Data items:
┄┄┄┄┄┄┄┄┄┄

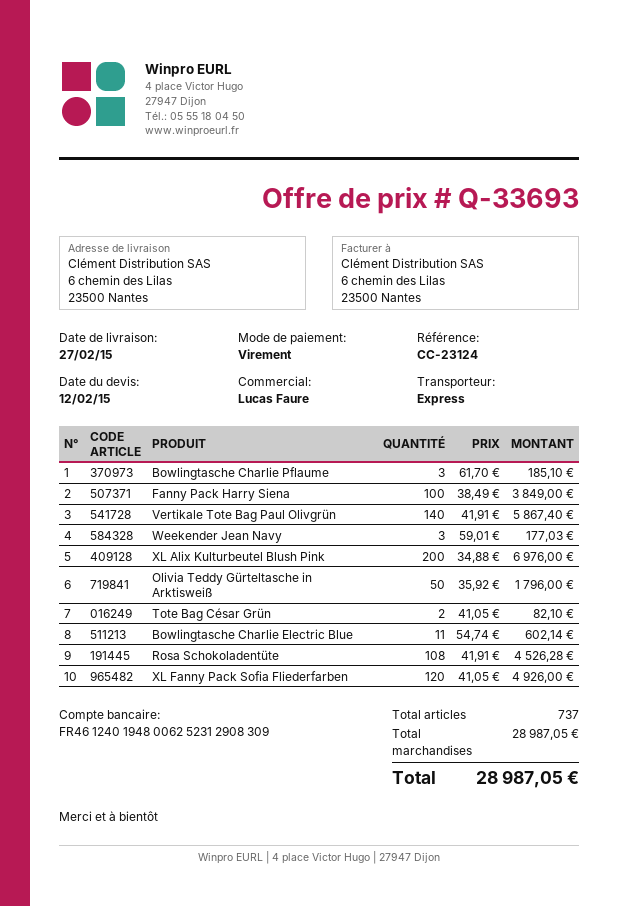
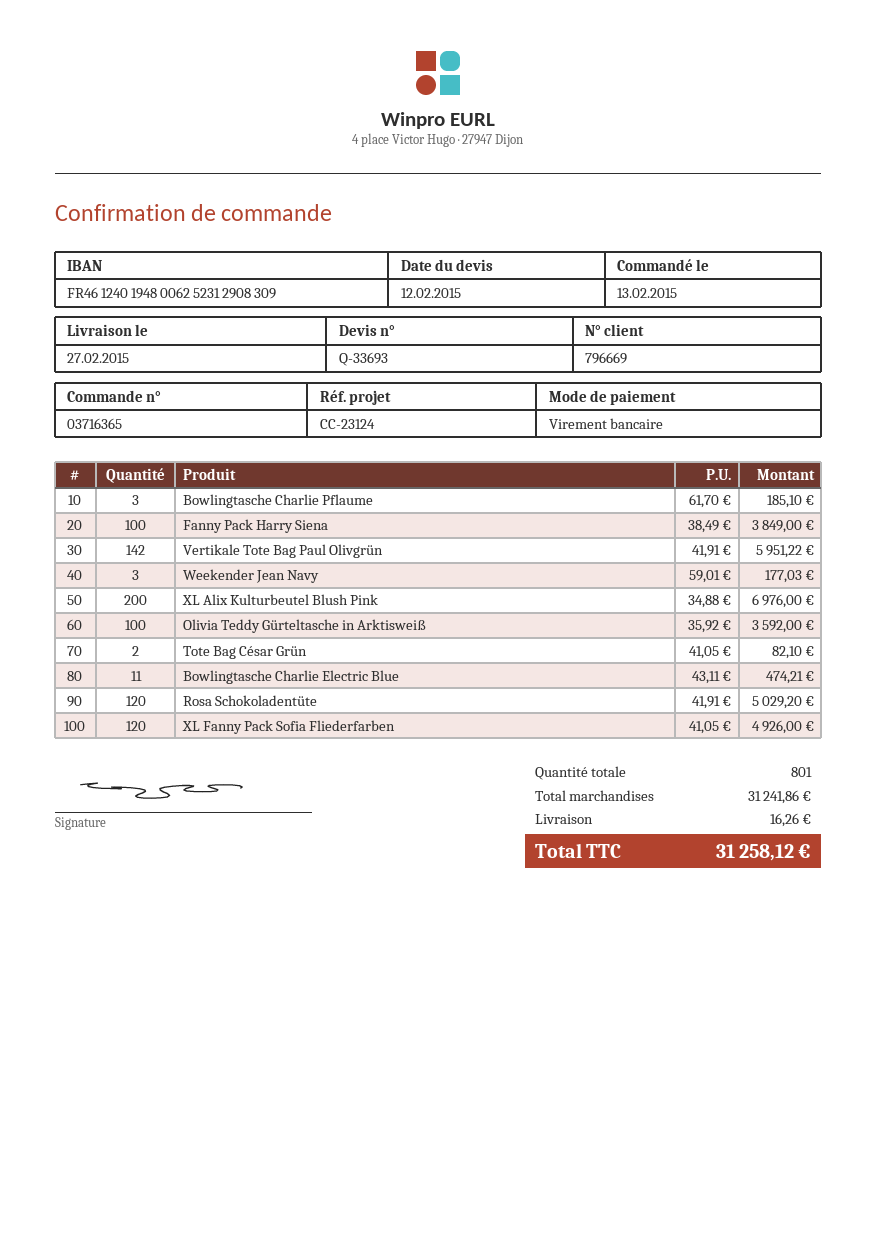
Vertikale Tote Bag Paul Olivgrün: 140 x 41.91 = 5867.40 -> 142 x 41.91 = 5951.22
Olivia Teddy Gürteltasche in Arktisweiß: 50 x 35.92 = 1796.00 -> 100 x 35.92 = 3592.00
Bowlingtasche Charlie Electric Blue: 11 x 54.74 = 602.14 -> 11 x 43.11 = 474.21
Rosa Schokoladentüte: 108 x 41.91 = 4526.28 -> 120 x 41.91 = 5029.20
total quantity: 737 -> 801
subtotal: 28987.05 -> 31241.86
shipping: none -> 16.26
total: 28987.05 -> 31258.12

┄┄┄┄┄┄┄┄┄┄

Task statement
Your answer must be the entries written out word for word, without their pictures.

Your solution
Vertikale Tote Bag Paul Olivgrün: 140 x 41.91 = 5867.40 -> 142 x 41.91 = 5951.22
Olivia Teddy Gürteltasche in Arktisweiß: 50 x 35.92 = 1796.00 -> 100 x 35.92 = 3592.00
Bowlingtasche Charlie Electric Blue: 11 x 54.74 = 602.14 -> 11 x 43.11 = 474.21
Rosa Schokoladentüte: 108 x 41.91 = 4526.28 -> 120 x 41.91 = 5029.20
total quantity: 737 -> 801
subtotal: 28987.05 -> 31241.86
shipping: none -> 16.26
total: 28987.05 -> 31258.12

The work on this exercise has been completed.